══ Materials provided ══
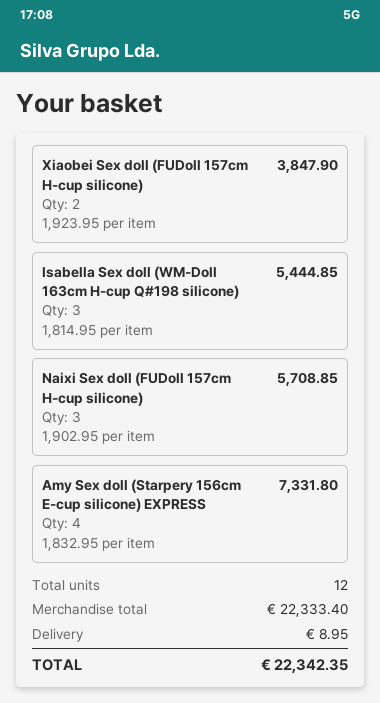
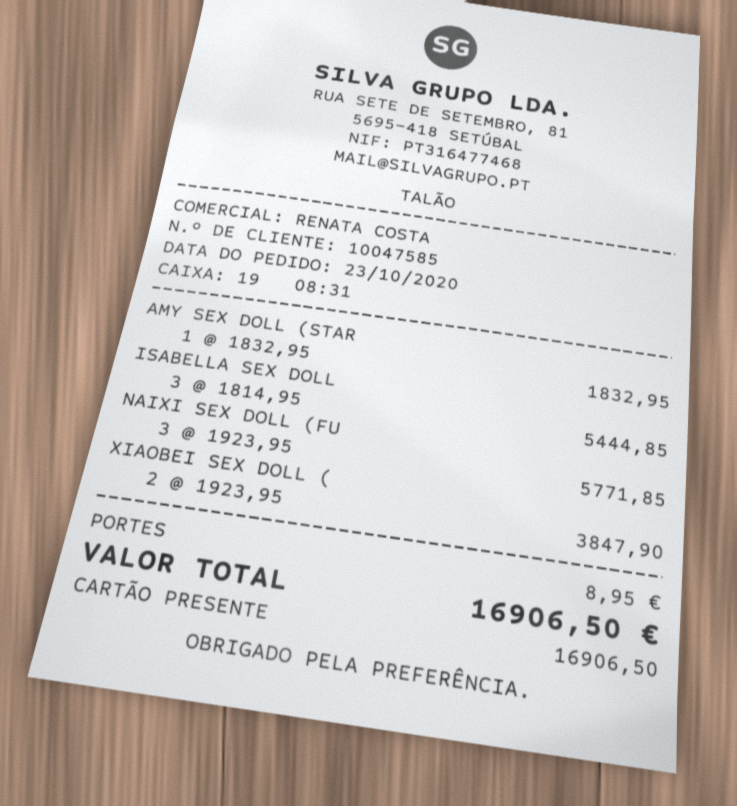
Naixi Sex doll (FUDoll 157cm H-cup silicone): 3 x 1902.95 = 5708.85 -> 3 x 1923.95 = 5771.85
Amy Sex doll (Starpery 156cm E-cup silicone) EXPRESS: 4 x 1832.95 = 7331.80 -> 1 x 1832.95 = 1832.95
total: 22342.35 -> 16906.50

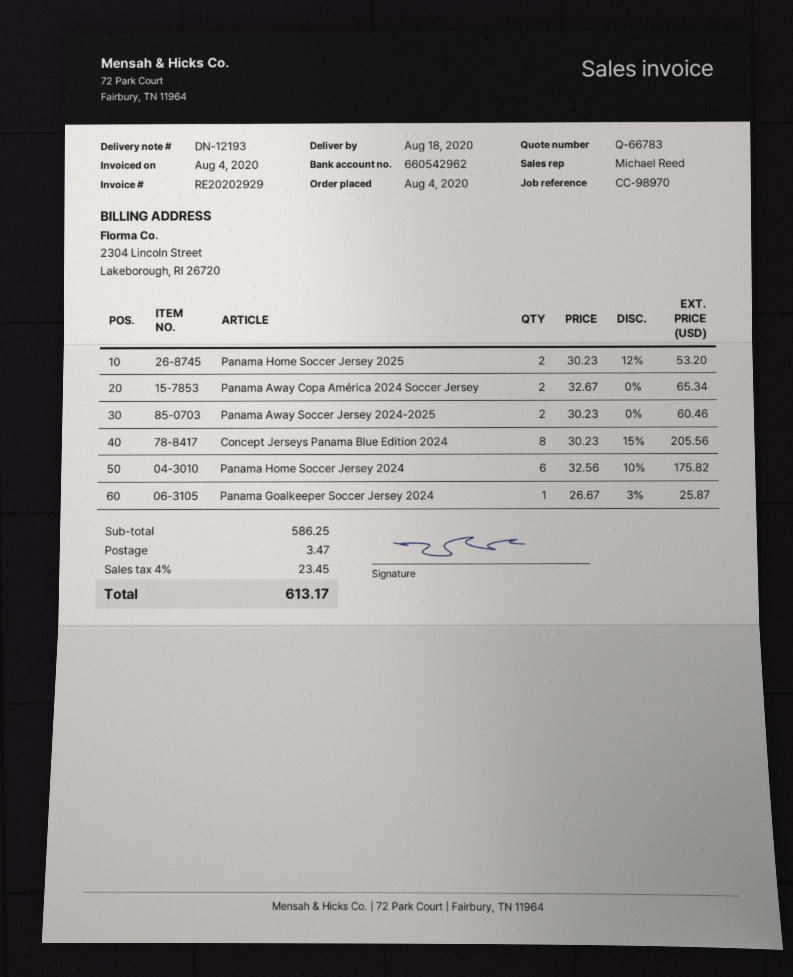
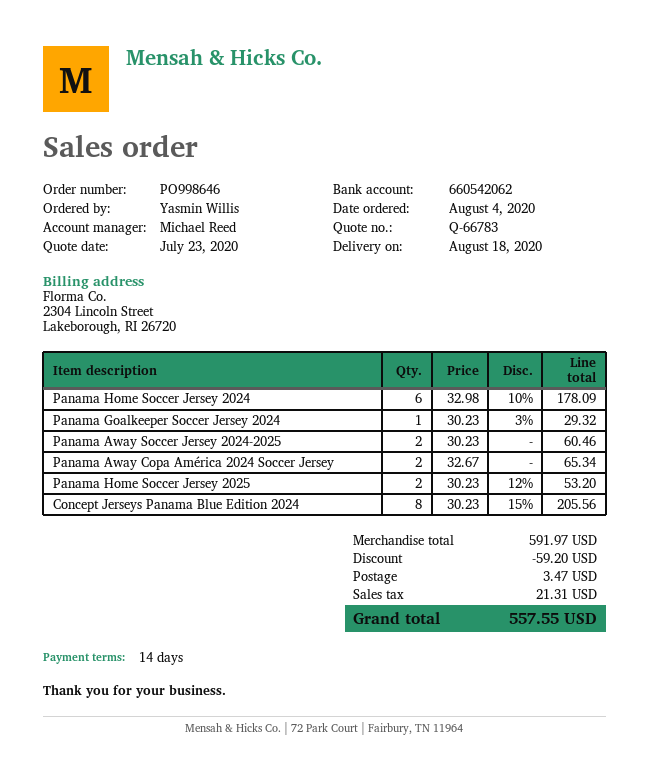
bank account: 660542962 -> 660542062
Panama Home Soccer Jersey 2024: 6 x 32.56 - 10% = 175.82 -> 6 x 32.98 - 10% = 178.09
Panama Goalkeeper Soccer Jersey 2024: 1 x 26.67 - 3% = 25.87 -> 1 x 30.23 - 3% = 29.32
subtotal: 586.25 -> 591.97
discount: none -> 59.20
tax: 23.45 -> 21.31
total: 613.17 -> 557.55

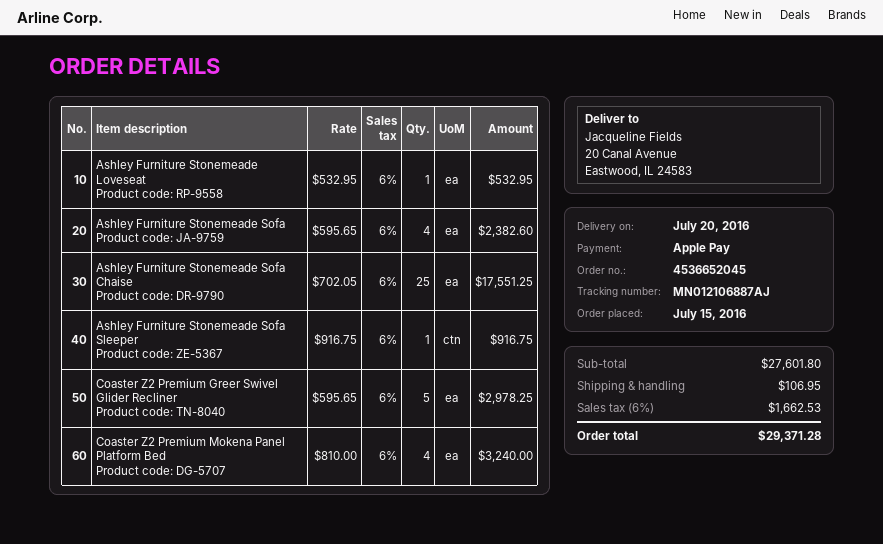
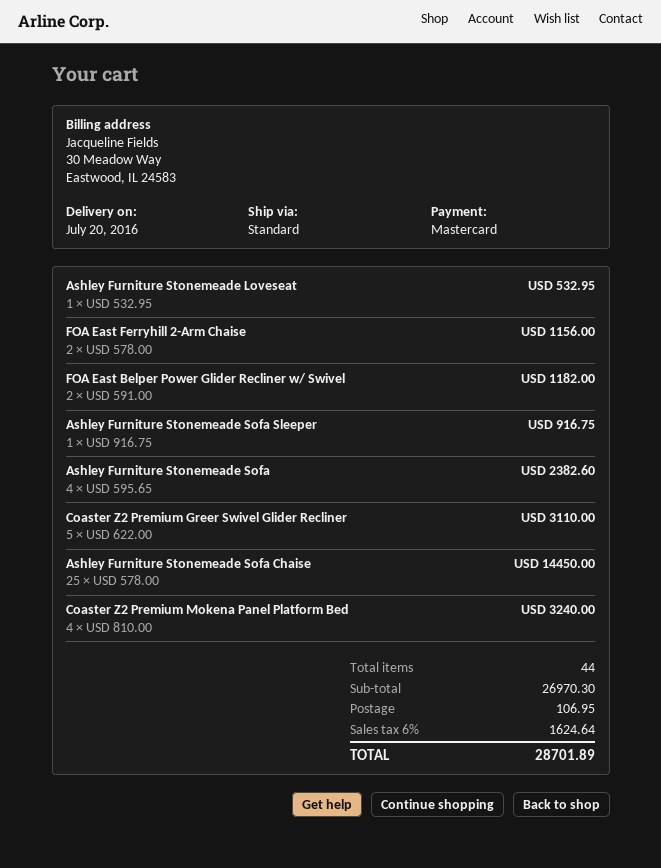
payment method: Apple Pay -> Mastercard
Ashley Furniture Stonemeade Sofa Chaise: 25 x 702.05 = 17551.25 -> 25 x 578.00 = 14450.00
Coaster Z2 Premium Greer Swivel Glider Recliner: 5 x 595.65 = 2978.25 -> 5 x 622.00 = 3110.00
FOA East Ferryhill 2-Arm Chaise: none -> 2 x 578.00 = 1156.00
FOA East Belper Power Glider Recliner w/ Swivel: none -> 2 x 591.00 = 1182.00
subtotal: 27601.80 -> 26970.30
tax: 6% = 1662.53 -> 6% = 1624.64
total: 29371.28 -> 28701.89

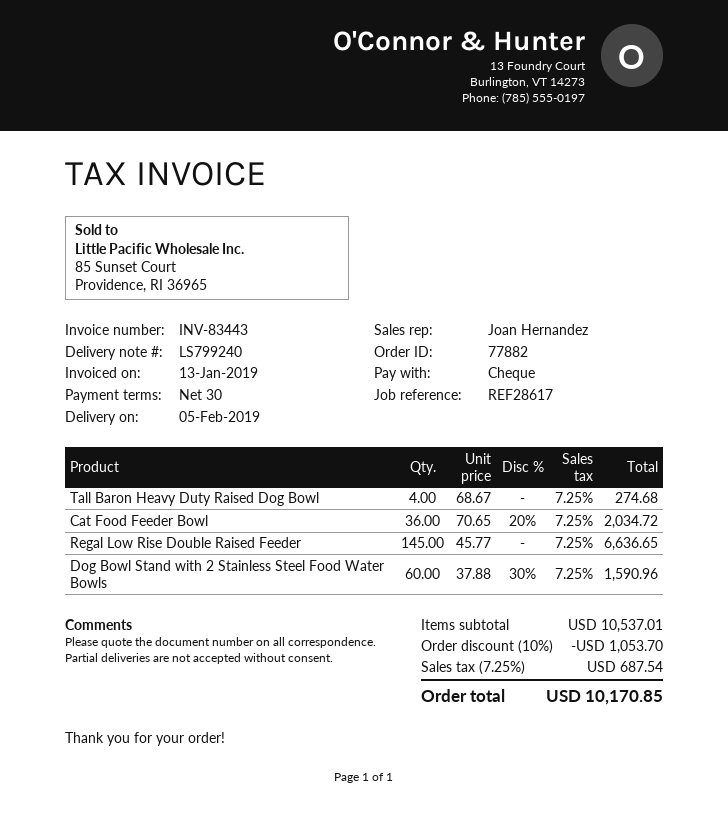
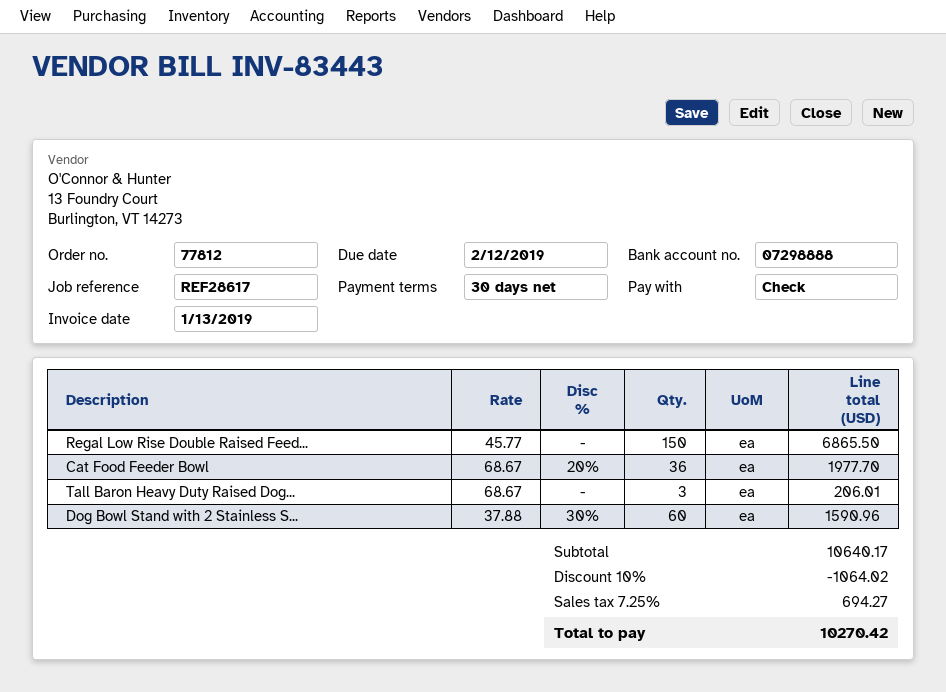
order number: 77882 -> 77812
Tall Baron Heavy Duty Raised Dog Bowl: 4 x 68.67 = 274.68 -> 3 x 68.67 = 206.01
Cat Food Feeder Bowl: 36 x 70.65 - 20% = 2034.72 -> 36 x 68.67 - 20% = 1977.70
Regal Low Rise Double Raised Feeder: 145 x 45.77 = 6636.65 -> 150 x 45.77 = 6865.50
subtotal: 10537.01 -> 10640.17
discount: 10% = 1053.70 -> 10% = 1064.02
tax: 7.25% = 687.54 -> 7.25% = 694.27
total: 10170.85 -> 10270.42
═══
Your reply should consist solely of the lines above, from the opening line through the line with "Ashley Furniture Stonemeade", reproduced exactly and without pictures.

Naixi Sex doll (FUDoll 157cm H-cup silicone): 3 x 1902.95 = 5708.85 -> 3 x 1923.95 = 5771.85
Amy Sex doll (Starpery 156cm E-cup silicone) EXPRESS: 4 x 1832.95 = 7331.80 -> 1 x 1832.95 = 1832.95
total: 22342.35 -> 16906.50

bank account: 660542962 -> 660542062
Panama Home Soccer Jersey 2024: 6 x 32.56 - 10% = 175.82 -> 6 x 32.98 - 10% = 178.09
Panama Goalkeeper Soccer Jersey 2024: 1 x 26.67 - 3% = 25.87 -> 1 x 30.23 - 3% = 29.32
subtotal: 586.25 -> 591.97
discount: none -> 59.20
tax: 23.45 -> 21.31
total: 613.17 -> 557.55

payment method: Apple Pay -> Mastercard
Ashley Furniture Stonemeade Sofa Chaise: 25 x 702.05 = 17551.25 -> 25 x 578.00 = 14450.00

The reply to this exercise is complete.